Em seu trabalho, Rosana utiliza todas essas técnicas, e até desenvolve novas, para criticar a visão colonialista da sociedade e questionar o efeito de conceitos históricos deturpados.  “A temática às vezes pede alguma solução e eu vou procurar a técnica”, explica. “Começo a minha carreira, para pensar o que é ser uma pessoa negra no Brasil por meio de um álbum de família. A medida em que amadureço como artista, percebo que não dá para discutir a sociedade brasileira só com o álbum, então busco outras estratégias.”

Um outro exemplo de inovação técnica é o livro de artista História natural?, crítico ao racismo científico, em que ela utilizou uma impressora caseira e muita experimentação para chegar num resultado final de sobreposição de imagens sobre papel e tecido. “Para fazer esse álbum, tive que desenvolver algumas técnicas, a história do racismo científico foi forjada, tem que ser borrada, não é limpa. Queria uma técnica de gravura que transmitisse isso.”

A exposição de Rosana vem no final de um ano em que outra instituição paulista, o Museu de Arte de São Paulo Assis Chateaubriand, o Masp, dedicou todo o seu trabalho à temática da diáspora africana, com destaque para a mostra Histórias Afro-Atlânticas.

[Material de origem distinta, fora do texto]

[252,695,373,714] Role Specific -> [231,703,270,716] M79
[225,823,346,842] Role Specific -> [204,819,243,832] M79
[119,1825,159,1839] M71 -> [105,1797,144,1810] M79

Para Paulino, porém, a discussão precisa ser ampliada. “São Paulo às vezes é uma bolha, em relação ao Brasil, e ainda assim a gente está tratando esses assuntos com atraso”, acredita. “Temos um ranço, no Brasil, como se questões ditas das minorias não tivessem que ser discutidas, como se não tivesse um espaço na arte.”

Para Rosana, os artistas devem tratar aquilo que os incomoda, contrapondo a ideia de que a arte deva ser universal. “Para mim, o motor da arte é o que me afeta”, diz. “E o que me afeta é perceber a situação do que é ser mulher, de quantas mulheres são mortas todos os dias no Brasil, o que é ser negra. Nós estamos atrasados em acolher as demandas que estão fora da agenda.”

Num momento em que pessoas questionam, no País, a luta dos negros e das mulheres, Rosana acredita que exposições sobre os temas são necessárias. “O Brasil nunca foi um País acolhedor, no sentido da discussão, as pessoas fingem que não existe, e nesse momento mais ainda”, analisa.